We think we know right from wrong. It all seems very clear. Black and white. Simple. Until reality happens, and nothing is as simple as we would like it to be.
“Trolley problems” are philosophical thought experiments which play off two major approaches to ethics (deontology and consequentialism) against each other to expose some of the inconsistencies in our everyday ethical intuitions. The most famous version of the problem ask us to choose whether it would be right to divert a runaway tram car (train or ‘trolley’) onto a side-track to save the lives of five people at the cost of killing one person on the side-track. From a consequentialist perspective, all other things being equal, the right thing to do would appear to be to save the most lives. Five lives are better than one, and one death is preferable to five. The right thing to do is to follow the course of action which results in the best consequences. The means are justified by the ends. Consistently, the majority of people choose to sacrifice one to save five lives.

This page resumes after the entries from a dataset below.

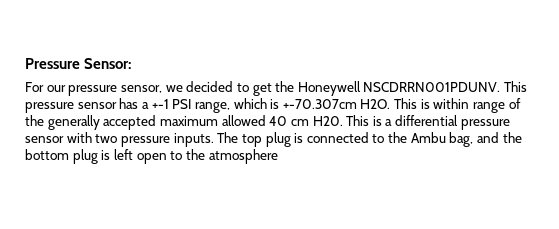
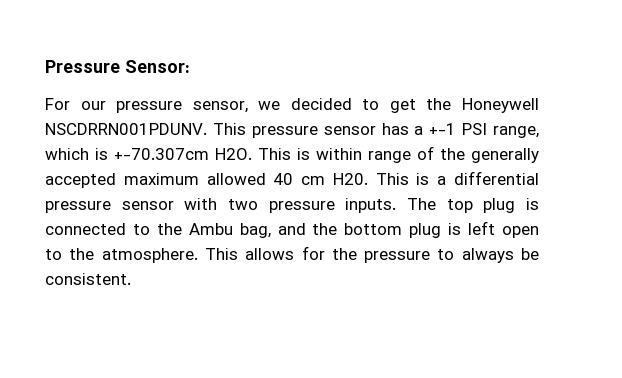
[208,149,278,164] atmosphere -> [101,246,539,263] [45,273,131,285] atmosphere. This allows for the pressure to always be consistent.

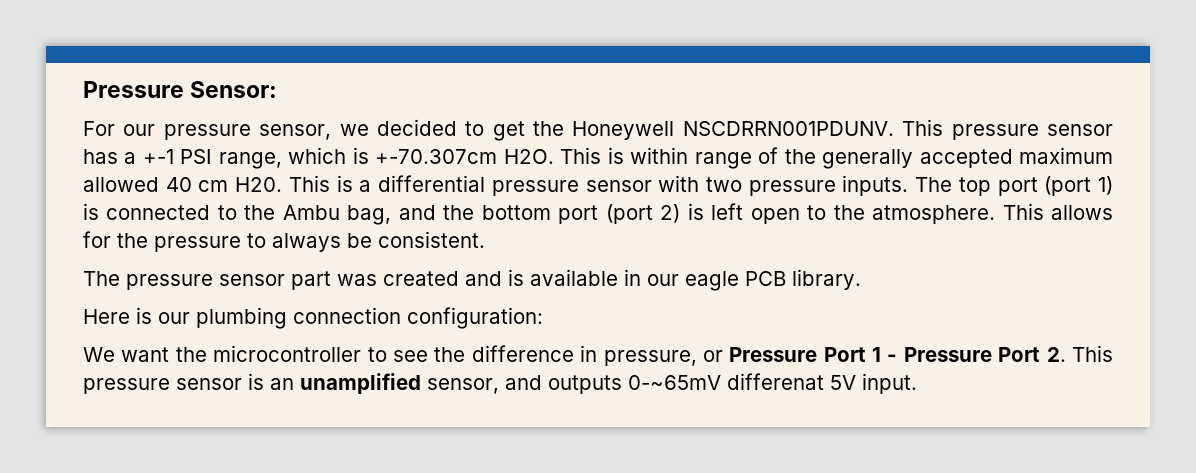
[483,198,516,213] plug -> [997,176,1113,196] port (port 1)
[409,223,442,238] plug -> [558,204,681,224] port (port 2)
(131, 279) none -> [83,269,861,291] [83,307,543,329] [83,345,1114,366] [83,373,917,394] // The pressure sensor part was created and is available in our eagle PCB library. // Here is our plumbing connection configuration: // We want the microcontroller to see the difference in pressure, or Pressure Port 1 - Pressure Port 2. This pressure sensor is an unamplified sensor, and outputs 0-~65mV differenat 5V input.

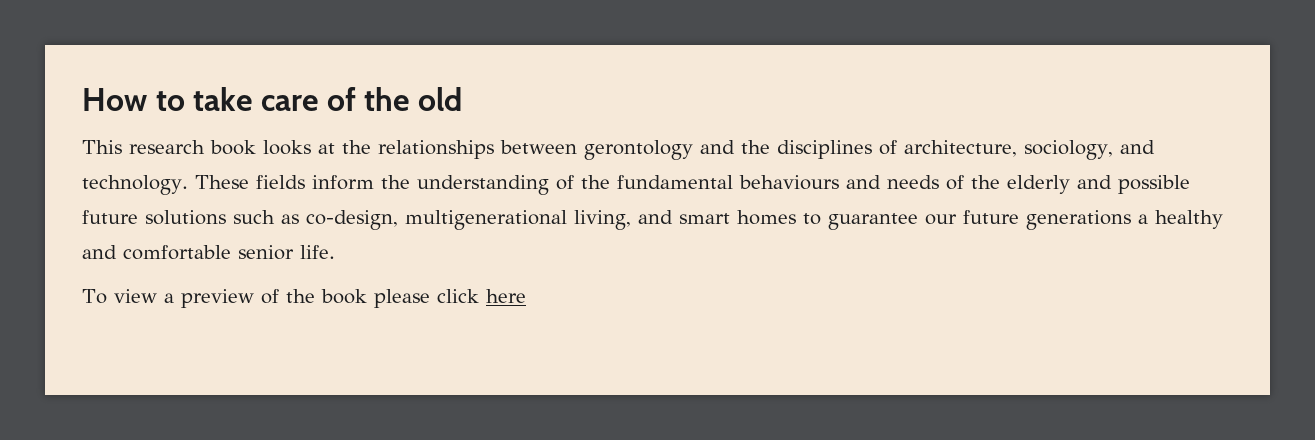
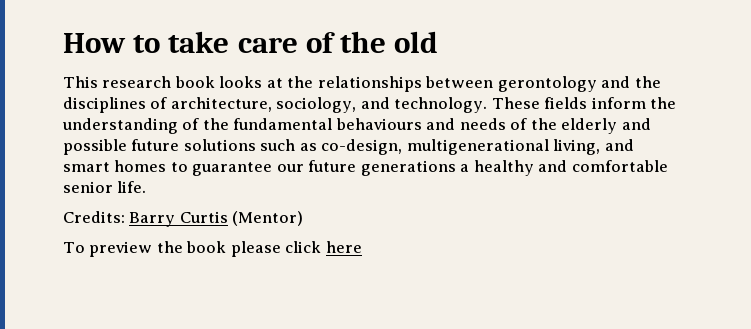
[82,289,279,308] To view a preview of -> [63,211,304,227] [63,241,153,257] Credits: Barry Curtis (Mentor) // To preview

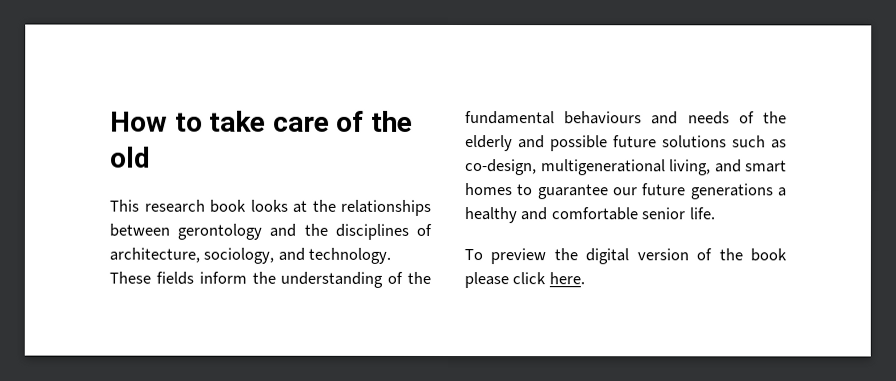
[63,211,304,227] // Credits: Barry Curtis (Mentor) -> (715, 213) none
(183, 247) none -> [585,248,743,265] digital version of the
[325,241,362,253] here -> [548,272,585,285] here.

The trick up the sleeve of the trolley problem is to then present a second permutation of the first scenario. This second scenario offers a similar choice but one which intuitively feels very different to the first. While a majority of people normally would choose to pull a lever resulting in the death of one to save five lives, far fewer would choose to save five lives if the necessary action required was to become physically involved in the killing of one person. Deontological approaches to ethics hold that there are some principles, such as “do not kill” which apply universally in all situations. The consequences might be terrible, but terrible ends should not be used to justify terrible means.
In one instance we maintain that it is better for one to die that five might live, but in another case we hold the opposite.
The trolley problem challenges us to consider whether the means justify the ends, whether murder is always wrong, and what the difference is between killing, and letting die. It provokes and pushes us to examine our assumptions, to question what we see as black and white. It invites us to explore the possibility that in the world of ethics, everything might in fact be grey.
*Further Reading
Foot, P. (1967). The Problem of Abortion and the Doctrine of the Double Effect. The Oxford Review, (5), 5–15.
Thomson, J. J. (1985). The Trolley Problem. The Yale Law Journal, 94(6), 1395–1415.
Podcast Episode: Trolleyology. The Philosopher’s Arms
(BBC Radio 4), Series 4, Episode 2.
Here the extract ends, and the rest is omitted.